1.2 terabits per second hit at peak Black Friday. Shoppers never noticed.

For a national online retailer, Black Friday isn't a busy day — it's the day. A double-digit share of annual revenue can flow through the checkout in a single afternoon. Every minute of downtime during peak isn't just lost sales; it's abandoned carts, broken customer trust, and a story that lands on the evening news.

Attackers know this. DDoS extortion crews deliberately time their assaults to the moments when an outage hurts most — and then demand payment to make it stop. This retailer was hit with a multi-vector volumetric flood that peaked at 1.2 Tbps, combining UDP reflection, a SYN flood, and a Layer-7 HTTP request storm aimed squarely at the checkout API.

• A 1.2 Tbps multi-vector flood — among the largest attacks of the year.
• Layer-3/4 volumetric traffic designed to saturate upstream bandwidth.
• A Layer-7 application flood crafted to exhaust checkout and search servers.
• Precise timing — launched within minutes of the retailer's peak traffic hour.

The headline number is the one that didn't change: revenue. The retailer finished Black Friday with record sales and zero availability incidents. The attack that was supposed to hold the business hostage was filtered out so cleanly that the marketing team didn't even know it had happened until the post-event security briefing.

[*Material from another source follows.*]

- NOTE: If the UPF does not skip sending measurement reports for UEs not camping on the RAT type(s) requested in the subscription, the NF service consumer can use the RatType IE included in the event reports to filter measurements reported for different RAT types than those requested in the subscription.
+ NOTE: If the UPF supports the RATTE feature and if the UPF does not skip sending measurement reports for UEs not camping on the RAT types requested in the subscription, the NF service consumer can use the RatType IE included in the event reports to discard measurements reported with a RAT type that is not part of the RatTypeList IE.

• Zero seconds of storefront downtime across the entire attack window.
• 100% of revenue protected — every cart that wanted to convert, did.
• No ransom, no negotiation — the extortion attempt simply failed.
• Sub-second impact on real users — legitimate shoppers saw normal page-load times throughout.

After the event, S-Security delivered a full attack report and refined the retailer's Layer-7 baselines ahead of the holiday season, ensuring even larger floods would be a non-event. For a business where uptime equals revenue, that confidence is the whole product.